シタルの意思と身体が重なって、泡状に融けだしていった。次に目が覚めたとき、自分の意思で自分自身をコントロールできるのか、それとも青い都市によって支配されてしまうのか、わからなかったが、シタルは六年ぶりに一つに戻れることに対して、純粋に安らぎを覚えていた。泡は再び人型を模していき、小さな少女が、今度は欠損のない完全な身体を得て生成された。
久々に味わう生身の感覚は、球体として転がっていたときとはまったく違っていて、裸足で一歩ずつ地面を踏みしめていく感覚にしばらく馴染めなかった。夢を見ていたときの緩慢な動きとは違う、イチカと一緒に走っていたときの解放された身体が、シタルの意識を包み込んでいた。
取り戻した身体を操りながら、シタルはブロックによって形成された坂道を下って行った。深く抉れた爆発跡の周辺では、かつてクンだった金属片が泡によって静かに融かされつつあった。その断片の一つを右手で拾い上げて、そっと左の指先で撫でてみた。破片の鋭い断面をなぞった指先の皮膚が切れて、薄らと赤い血がにじみ出してきた。
自分の血は赤いんだ、と思いながらシタルが玉になった血を眺めていると、すぐに傷口は塞がってしまった。取り上げたクンの欠片は、シタルの手のなかで泡となって消えていった。

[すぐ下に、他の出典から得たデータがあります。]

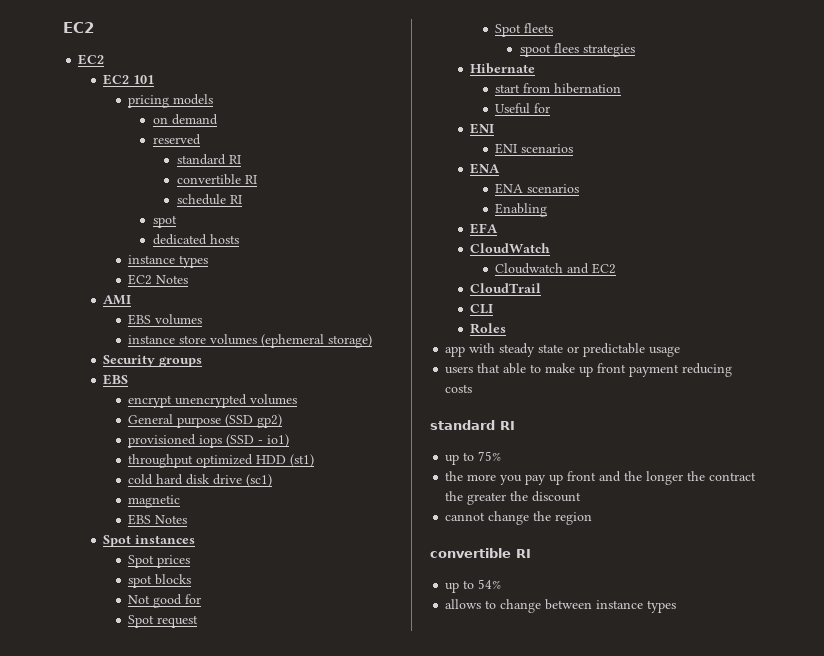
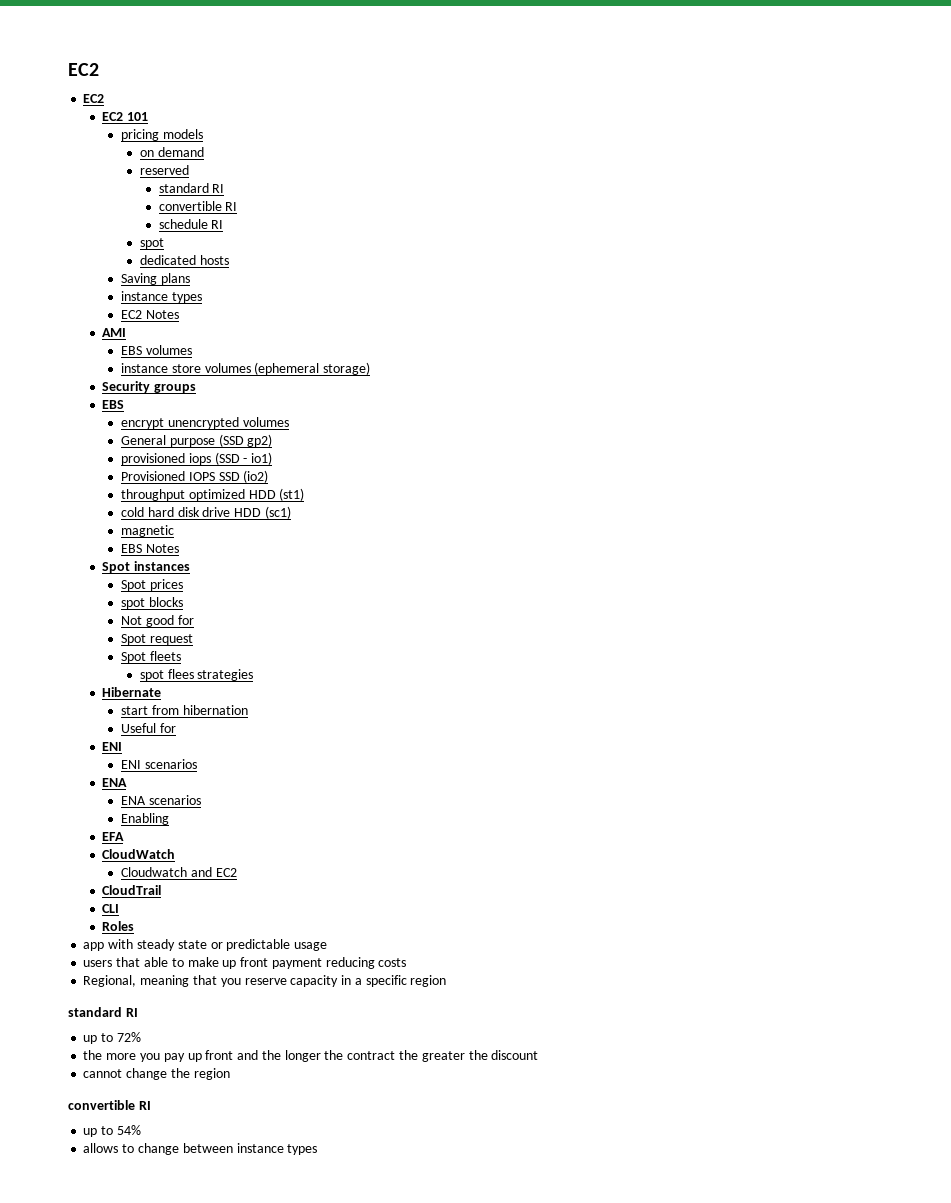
+ Saving plans
+ Provisioned IOPS SSD (io2)
- cold hard disk drive (sc1)
+ cold hard disk drive HDD (sc1)
- spoot flees strategies
+ spot flees strategies
+ Regional, meaning that you reserve capacity in a specific region
- up to 75%
+ up to 72%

もしもクンが最新の兵装を施されていたら、すべての青い動物を蹴散らして、シタルの身体も吹き飛ばし、《簡易球体》のままこれから先も一緒にいられたのだろうかと想像してみたけれど、すでに身体を取り戻したシタルにとって、その想像は非現実的なもののように思えた。
「ごめんね、クン」と呟いてみて、六年ぶりに聞いた生の声は、《簡易球体》によって再現されていたものよりも少し幼く響いた。すでに出血の止まった指先に視線をやると、そこには薄い傷跡が残されていた。その傷跡を口元まで引き寄せて、唇と鼻孔を押し当ててみると、ほんのりと優しい鉄の匂いがした。